About 3000 New Zealanders will be among the first batch of Internet users in the world to get what might be called a PeopleMeter for the PC from AC Nielsen.
New Zealand will be one of the first seven countries in the world to take up Neilsen's $US50m eRatings project to track, measure and project Internet use. Nielsen and the US company NetRatings formed a joint venture to deliver eRatings earlier this year.
The panel subjects will be asked to provide some demographic information and then provided with software to install on their computers at home and at work, says AC Nielsen's Brian Milnes.
"It's more a NetMeter than a PeopleMeter," says Milnes. "It's a lot less intrusive than a PeopleMeter.
"Basically it captures the detail every time a TCP/IP connection is established and the software will send us, in real time, the clickstream that represents their Internet session at that instance.
"So we'll know which individual in a household is using the machine to access the Internet. We have the demographic data about them and then we are capturing in real-time basis both all the sites they access and all the advertising and images that they are exposed to in that session.
"The information from all the participating countries is transferred in real time via the Internet to our processing systems in San Jose. Then subscribers at the other end are accessing that data via the Internet - either as preformatted reports or making their own reports.
"Those reports can be people-based - what a 50-plus year olds in New Zealand doing on the Web? - or site-based - what's 7am's audience, who's advertising on it, what advertising are visitors being exposed to?"
There may of course, be some qualms amongst the panel. Who, for example wants anyone knowing they peeked at a porn site?
"We make the point right up front that no individual can be indentified at any stage in the process," says Milnes. "Data is aggregated - so there's no reporting down to individual level. Panellists' behaviour on the Net will be aggregated along with thousands of other New Zealanders.
"In terms of the processing system, when the data is transferred over the Net, nobody on the processing side will know who they are. The panellist's unique ID number and the details of the panellist are kept completely separate. The data transferred is encrypted. It's very high on conforming to privacy legislation and the Market Research Society code of ethics."
The other flagship service to be provided by the joint venture is AC Neilsen Global NetWatch, "which will be the definitive source of Internet penetration information around the world," says Milnes. "We're looking at running 500 to 1000 interviews on an ongoing basis every month in each of those countries.
"It will collect information about Internet penetration at home, at work and in other places, the ISPs used, intention to connect. And that will be used as a base for the ongoing projection of the data we get from the Nielsen NetRatings panel."
ERatings itself has also spawned a number of related services, says Milnes.

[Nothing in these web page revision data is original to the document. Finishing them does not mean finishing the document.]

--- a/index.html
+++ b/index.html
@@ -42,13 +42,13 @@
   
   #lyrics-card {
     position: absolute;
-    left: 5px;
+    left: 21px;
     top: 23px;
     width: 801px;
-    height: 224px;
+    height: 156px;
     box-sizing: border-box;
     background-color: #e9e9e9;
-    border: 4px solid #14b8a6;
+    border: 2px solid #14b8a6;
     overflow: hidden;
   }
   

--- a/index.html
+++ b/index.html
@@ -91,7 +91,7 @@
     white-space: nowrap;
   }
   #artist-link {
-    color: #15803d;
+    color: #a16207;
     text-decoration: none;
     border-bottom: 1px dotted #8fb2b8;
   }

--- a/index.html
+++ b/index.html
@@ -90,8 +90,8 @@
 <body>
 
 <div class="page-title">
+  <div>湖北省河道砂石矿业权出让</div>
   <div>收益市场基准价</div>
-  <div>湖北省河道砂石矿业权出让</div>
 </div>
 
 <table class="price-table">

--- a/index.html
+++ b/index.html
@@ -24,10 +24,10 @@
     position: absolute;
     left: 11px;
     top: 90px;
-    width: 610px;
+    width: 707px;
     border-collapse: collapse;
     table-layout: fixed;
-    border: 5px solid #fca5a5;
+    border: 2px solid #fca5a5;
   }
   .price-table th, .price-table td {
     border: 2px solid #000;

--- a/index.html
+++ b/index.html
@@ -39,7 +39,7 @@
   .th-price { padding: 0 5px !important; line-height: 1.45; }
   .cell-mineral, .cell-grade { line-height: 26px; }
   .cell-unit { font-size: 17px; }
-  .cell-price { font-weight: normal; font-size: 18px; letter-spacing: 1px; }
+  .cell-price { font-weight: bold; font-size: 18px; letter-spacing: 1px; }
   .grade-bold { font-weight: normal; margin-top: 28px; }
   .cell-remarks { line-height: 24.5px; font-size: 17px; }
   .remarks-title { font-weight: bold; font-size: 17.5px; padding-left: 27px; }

"There's an e-commerce service can track people as they move through a site, clicking through, filling a shopping cart, going behind the secure layer, making a purchase - not the credit card details or anything like that, but you can develop very clear ideas about who's buying, where they're from, how sticky individual pages are - all that sort of stuff.
"There's also an Internet investment analysis service which we expect to be very strong in this part of the world - basically subscribed to by banks and analysts and venture capitalists who want to evaluate the performance of companies on the Net."
AC Nielsen will officially launch eRatings in New Zealand on November 18.